That’s why we don’t see lions jumping out of trees, shouting, “Geronimo,” on the way down with a knife in their teeth, because they could get hurt and it’s expensive to scare everybody and it would just be chaos. What they do, is they approach things very methodically. You see the cat circling the herd, sizing up the herd, looking for the one that’s going to be a good target. It’s all very methodical, all very logical, and humans do the same thing. Since we’re verbal creatures, we have all of these rituals that we follow that are more complex, but it’s basically the same thing as the ritual of circling the herd. We use verbal distractions to kind of test and poke, and prod. We will test boundaries, and see if we can get past a little boundary. Then, we learn a little more about the target when we breach a boundary.
If you want a scenario, there’s one in the book. There’s a lady here in Denver named Christina who was assaulted one time, and she tells her story because she wants other people to know how this stuff works, and how to avoid it. Her story is that she was working in an office building. She had a man coming around the office building that she’d seen a couple of times. He looked like he sort of belonged there, sort of not. He kind of had the right clothes to be working around the building, but kind of not. One day, she was leaving the office a little bit later than she usually does, and this guy was there. He insisted on giving her a ride to this party, or this picnic, that he knew she was going to be going to.

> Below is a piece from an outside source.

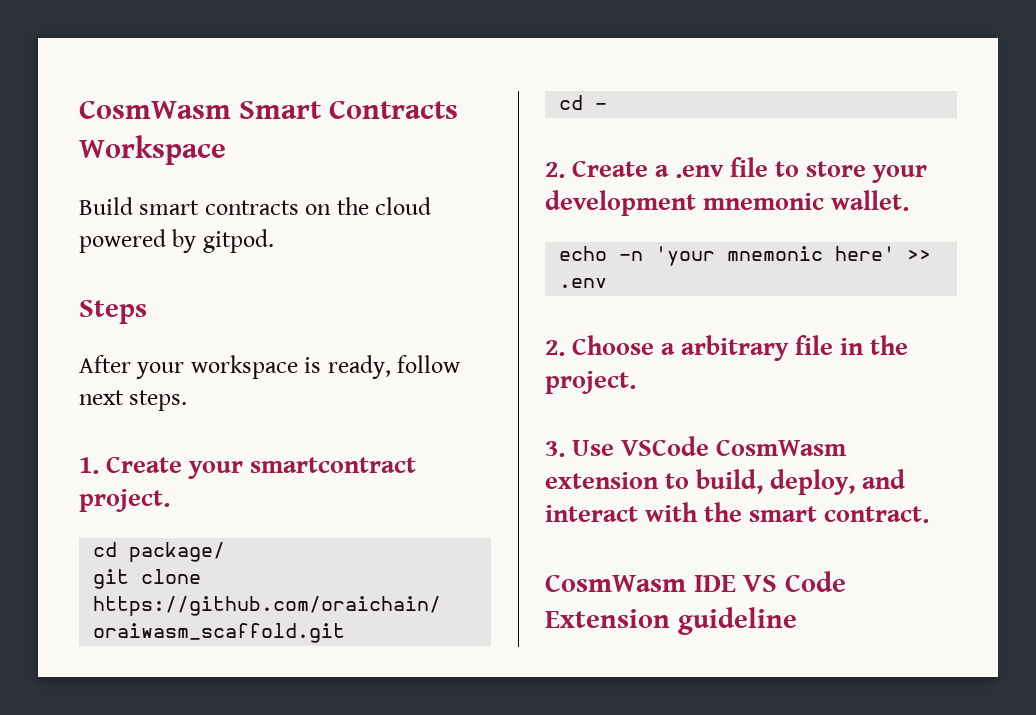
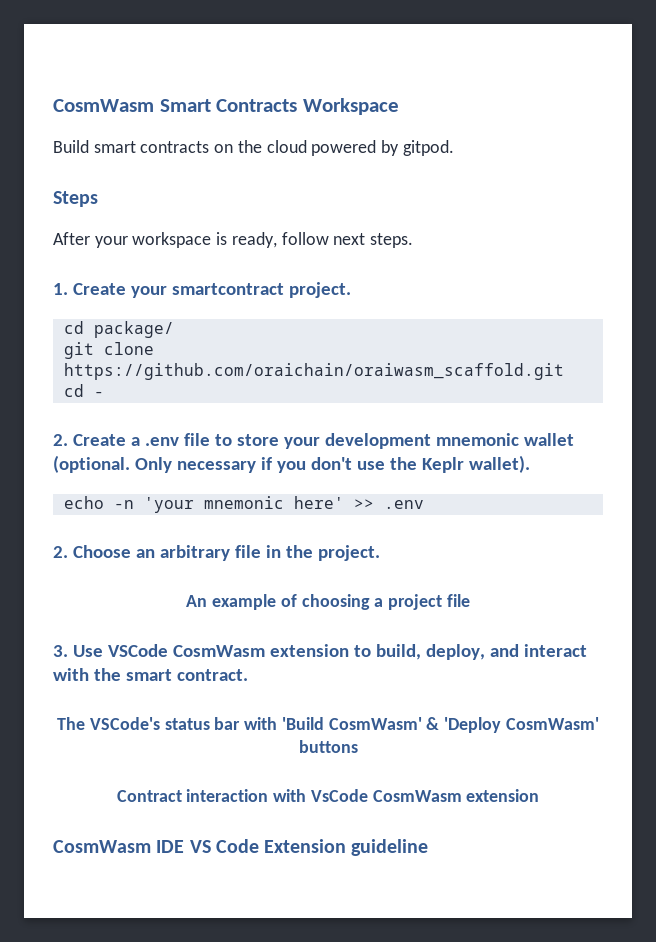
[831,190,910,211] wallet. -> [523,433,574,446] [53,455,530,473] wallet (optional. Only necessary if you don't use the Keplr wallet).
[661,343,676,355] a -> [135,549,155,558] an
(636, 382) none -> [186,594,470,610] // An example of choosing a project file
(930, 514) none -> [57,717,599,733] [298,740,358,753] [116,789,540,802] // The VSCode's status bar with 'Build CosmWasm' & 'Deploy CosmWasm' buttons // Contract interaction with VsCode CosmWasm extension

The way he approached her was to act like her savior. He was going to give her a ride. He knew that she was headed up to the mountains, and so he talked about heading up to the mountains where this picnic was going to be. He insisted that she didn’t want to be on the highway by herself, and she had this little voice in her head, as this conversation was unfolding, that, “I really shouldn’t be trusting this guy,” but she ignored that voice. Every time she ignored that voice and he breached a little boundary, like for instance getting her closer to his car, he knew that he was succeeding and he got a little better at getting her to the next step. Eventually, he got her in her car, and took her up to the mountains and assaulted her, and it turned out kind of poorly. The good thing that she tries to bring out of this is the lesson of listening to your intuition and understanding how predators circle in. With those narrowing circles, they try to breach those little boundaries.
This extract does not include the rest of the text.